• _Records provided_
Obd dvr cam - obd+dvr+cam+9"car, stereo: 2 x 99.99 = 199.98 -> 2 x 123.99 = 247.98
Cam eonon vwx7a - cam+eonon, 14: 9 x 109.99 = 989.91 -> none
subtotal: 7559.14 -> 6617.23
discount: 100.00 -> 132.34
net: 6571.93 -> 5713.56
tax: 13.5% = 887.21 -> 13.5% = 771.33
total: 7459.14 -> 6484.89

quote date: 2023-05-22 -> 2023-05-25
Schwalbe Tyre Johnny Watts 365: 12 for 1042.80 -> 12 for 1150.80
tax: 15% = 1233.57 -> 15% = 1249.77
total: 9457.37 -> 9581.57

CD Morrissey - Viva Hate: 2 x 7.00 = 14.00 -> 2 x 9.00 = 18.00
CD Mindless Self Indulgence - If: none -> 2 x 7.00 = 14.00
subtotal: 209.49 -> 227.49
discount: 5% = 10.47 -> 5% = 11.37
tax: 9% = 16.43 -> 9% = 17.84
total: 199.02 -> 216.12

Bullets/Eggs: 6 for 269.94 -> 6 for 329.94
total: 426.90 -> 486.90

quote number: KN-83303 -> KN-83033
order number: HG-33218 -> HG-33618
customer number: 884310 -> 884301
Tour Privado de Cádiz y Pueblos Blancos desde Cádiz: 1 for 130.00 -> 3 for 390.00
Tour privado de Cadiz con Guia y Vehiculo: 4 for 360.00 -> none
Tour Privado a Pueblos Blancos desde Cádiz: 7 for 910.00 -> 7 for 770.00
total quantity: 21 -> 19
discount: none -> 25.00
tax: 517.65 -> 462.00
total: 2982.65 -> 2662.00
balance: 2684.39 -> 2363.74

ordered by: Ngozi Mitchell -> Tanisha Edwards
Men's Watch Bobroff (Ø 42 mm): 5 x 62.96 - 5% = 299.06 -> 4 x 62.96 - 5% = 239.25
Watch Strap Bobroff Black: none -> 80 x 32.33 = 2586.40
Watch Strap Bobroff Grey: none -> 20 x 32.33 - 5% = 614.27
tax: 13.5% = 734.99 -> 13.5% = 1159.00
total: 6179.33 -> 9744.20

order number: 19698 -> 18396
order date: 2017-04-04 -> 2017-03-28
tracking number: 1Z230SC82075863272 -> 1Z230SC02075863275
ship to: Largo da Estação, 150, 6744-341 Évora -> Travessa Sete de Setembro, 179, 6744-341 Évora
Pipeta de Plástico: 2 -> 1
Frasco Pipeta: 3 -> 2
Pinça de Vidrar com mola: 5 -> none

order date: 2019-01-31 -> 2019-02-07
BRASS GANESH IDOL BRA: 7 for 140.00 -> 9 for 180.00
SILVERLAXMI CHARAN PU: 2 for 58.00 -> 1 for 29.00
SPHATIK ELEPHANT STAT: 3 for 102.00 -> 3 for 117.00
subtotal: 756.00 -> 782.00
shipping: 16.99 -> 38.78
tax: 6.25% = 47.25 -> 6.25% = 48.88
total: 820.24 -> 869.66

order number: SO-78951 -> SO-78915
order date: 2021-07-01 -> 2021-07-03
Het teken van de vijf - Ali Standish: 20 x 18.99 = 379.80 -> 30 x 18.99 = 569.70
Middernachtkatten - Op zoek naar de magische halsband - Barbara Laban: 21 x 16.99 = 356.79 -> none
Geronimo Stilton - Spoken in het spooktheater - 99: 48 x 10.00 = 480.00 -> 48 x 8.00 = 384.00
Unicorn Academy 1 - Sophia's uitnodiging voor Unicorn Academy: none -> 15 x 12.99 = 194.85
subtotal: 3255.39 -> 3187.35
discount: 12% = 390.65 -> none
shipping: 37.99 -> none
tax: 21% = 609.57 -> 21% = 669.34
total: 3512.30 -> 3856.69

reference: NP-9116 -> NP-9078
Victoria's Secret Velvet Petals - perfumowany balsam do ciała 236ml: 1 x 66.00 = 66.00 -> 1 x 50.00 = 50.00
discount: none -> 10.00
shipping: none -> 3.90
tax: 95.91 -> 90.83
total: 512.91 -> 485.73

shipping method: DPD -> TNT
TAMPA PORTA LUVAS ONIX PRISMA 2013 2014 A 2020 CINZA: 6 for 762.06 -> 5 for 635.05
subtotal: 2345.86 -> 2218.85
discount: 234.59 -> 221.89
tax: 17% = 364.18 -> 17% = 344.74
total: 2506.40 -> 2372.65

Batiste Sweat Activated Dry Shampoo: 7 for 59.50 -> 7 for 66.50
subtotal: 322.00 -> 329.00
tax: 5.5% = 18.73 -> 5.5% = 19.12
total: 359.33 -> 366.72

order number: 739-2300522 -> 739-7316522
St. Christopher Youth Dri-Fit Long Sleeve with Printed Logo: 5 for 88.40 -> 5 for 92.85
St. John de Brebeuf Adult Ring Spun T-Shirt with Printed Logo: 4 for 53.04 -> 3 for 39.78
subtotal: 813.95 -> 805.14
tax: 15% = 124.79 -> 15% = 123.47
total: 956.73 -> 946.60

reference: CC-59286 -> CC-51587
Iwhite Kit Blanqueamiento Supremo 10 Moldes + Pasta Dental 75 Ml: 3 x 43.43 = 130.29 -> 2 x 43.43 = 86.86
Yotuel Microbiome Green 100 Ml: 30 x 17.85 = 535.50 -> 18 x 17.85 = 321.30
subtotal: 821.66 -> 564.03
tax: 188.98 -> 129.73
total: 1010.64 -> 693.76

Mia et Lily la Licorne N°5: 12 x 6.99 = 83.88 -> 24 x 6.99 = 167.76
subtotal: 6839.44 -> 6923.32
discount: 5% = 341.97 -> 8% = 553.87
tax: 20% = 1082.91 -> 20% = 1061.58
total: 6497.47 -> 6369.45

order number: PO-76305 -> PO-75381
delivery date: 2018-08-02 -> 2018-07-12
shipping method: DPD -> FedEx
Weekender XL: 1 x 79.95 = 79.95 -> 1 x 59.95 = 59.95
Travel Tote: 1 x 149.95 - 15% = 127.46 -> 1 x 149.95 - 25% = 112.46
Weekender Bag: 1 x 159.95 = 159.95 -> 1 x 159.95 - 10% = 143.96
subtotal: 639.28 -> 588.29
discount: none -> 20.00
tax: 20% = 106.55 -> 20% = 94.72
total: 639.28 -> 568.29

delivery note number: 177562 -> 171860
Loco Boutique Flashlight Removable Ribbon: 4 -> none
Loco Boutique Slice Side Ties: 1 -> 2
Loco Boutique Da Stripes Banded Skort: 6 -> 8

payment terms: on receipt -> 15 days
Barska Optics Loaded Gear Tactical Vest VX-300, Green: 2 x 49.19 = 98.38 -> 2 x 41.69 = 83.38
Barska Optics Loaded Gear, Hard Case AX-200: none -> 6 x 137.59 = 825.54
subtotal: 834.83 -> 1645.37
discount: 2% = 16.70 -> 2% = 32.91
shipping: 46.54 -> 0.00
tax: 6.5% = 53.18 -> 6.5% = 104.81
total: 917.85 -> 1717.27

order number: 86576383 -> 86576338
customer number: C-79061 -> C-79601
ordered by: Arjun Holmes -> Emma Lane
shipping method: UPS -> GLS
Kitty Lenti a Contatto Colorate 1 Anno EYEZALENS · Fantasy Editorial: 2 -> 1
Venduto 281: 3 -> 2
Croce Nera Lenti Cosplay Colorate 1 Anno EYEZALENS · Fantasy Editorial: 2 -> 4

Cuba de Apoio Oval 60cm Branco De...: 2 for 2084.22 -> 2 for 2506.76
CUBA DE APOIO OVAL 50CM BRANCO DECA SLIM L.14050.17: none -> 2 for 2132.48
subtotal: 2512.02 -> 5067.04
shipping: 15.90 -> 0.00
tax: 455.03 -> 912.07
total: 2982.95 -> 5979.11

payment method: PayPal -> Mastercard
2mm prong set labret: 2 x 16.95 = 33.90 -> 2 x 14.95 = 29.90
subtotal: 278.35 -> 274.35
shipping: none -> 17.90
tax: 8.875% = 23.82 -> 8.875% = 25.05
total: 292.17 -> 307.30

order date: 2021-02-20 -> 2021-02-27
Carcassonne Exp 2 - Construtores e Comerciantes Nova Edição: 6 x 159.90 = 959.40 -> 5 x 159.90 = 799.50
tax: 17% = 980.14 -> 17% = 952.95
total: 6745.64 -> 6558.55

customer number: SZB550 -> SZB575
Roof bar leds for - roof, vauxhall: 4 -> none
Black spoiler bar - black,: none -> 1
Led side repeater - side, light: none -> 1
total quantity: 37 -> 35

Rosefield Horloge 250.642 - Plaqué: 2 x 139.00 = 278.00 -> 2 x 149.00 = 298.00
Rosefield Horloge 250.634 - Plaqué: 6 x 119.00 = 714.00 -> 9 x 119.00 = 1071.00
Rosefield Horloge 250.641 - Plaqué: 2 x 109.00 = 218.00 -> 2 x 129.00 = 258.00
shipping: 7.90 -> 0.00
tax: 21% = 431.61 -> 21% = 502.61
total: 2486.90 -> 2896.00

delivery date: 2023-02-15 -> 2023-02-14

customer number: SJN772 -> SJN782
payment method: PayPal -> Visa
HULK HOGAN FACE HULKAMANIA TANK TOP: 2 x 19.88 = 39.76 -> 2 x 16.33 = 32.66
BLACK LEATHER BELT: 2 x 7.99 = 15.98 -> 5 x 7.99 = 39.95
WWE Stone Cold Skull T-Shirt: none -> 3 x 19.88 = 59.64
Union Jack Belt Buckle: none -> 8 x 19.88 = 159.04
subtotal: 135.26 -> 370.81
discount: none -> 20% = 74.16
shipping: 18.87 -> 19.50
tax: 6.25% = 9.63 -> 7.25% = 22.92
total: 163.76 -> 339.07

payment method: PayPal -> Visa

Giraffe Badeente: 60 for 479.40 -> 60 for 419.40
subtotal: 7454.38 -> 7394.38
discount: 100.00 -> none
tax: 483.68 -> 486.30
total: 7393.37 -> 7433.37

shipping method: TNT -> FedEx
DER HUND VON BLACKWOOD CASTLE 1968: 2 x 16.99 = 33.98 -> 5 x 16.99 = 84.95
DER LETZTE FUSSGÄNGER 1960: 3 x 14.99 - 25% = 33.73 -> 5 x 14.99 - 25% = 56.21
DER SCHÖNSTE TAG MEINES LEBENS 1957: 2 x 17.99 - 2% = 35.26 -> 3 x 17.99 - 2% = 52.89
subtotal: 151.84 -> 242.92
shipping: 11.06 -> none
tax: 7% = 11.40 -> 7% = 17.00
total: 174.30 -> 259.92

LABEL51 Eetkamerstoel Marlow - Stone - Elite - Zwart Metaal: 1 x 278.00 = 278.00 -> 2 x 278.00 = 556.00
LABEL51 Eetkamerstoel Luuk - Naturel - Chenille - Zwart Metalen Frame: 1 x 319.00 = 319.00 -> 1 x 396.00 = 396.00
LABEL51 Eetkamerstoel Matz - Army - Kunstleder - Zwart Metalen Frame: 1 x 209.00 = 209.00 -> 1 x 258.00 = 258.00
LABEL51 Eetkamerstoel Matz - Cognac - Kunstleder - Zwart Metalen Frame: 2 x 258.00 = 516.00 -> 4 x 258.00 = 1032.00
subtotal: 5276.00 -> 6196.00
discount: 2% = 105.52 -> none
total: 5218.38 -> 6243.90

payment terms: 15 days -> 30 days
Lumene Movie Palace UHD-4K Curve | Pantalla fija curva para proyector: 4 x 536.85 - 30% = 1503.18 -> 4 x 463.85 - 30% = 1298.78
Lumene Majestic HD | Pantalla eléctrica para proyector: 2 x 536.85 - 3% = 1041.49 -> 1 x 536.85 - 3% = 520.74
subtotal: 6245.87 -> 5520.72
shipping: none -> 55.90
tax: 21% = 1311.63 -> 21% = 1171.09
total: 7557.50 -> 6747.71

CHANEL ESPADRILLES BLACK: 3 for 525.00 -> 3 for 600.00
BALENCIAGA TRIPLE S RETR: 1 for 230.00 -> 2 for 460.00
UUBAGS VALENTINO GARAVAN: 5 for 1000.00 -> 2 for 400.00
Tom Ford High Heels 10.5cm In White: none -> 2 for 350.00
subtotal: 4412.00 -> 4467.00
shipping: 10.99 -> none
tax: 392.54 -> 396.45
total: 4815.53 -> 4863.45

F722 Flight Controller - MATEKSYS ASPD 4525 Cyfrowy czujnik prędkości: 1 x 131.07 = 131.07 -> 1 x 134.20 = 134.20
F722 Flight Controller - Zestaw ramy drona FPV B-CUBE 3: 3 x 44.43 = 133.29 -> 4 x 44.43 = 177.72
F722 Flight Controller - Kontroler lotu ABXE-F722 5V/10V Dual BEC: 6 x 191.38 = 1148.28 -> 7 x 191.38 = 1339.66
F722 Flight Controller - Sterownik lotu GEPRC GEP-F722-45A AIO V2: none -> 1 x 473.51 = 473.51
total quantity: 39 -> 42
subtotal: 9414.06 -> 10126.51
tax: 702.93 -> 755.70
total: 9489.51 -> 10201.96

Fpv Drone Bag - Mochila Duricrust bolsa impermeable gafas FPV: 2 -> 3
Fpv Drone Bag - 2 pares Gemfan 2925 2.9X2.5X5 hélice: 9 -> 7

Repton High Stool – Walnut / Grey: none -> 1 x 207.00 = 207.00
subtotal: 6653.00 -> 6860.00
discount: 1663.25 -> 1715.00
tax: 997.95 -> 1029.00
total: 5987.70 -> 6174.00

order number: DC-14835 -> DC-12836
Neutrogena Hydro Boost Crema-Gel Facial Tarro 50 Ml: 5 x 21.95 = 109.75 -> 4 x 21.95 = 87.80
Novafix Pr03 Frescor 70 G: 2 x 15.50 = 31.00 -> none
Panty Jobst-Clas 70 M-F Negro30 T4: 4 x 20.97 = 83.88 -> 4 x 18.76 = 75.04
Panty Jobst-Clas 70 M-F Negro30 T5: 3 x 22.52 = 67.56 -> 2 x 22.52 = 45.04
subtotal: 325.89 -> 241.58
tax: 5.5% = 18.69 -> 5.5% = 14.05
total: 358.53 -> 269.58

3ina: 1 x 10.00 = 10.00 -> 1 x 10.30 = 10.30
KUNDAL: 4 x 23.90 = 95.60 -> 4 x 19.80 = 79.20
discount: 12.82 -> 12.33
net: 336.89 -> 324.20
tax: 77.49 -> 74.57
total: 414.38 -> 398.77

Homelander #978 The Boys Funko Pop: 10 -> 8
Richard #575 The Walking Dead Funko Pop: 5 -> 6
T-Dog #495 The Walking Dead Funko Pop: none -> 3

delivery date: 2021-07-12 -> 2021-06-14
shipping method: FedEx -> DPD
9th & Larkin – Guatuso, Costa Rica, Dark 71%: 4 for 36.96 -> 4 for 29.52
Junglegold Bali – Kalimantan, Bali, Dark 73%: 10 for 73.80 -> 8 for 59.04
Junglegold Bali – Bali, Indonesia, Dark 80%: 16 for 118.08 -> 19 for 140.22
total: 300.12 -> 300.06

• _Task to complete_
With the line holding "total: 6497.47 -> 6369.45" as the first and the line holding "Travel Tote: 1" as the last, please transcribe exactly the lines of the material above in that range and nothing else.

• _Solution below_
total: 6497.47 -> 6369.45

order number: PO-76305 -> PO-75381
delivery date: 2018-08-02 -> 2018-07-12
shipping method: DPD -> FedEx
Weekender XL: 1 x 79.95 = 79.95 -> 1 x 59.95 = 59.95
Travel Tote: 1 x 149.95 - 15% = 127.46 -> 1 x 149.95 - 25% = 112.46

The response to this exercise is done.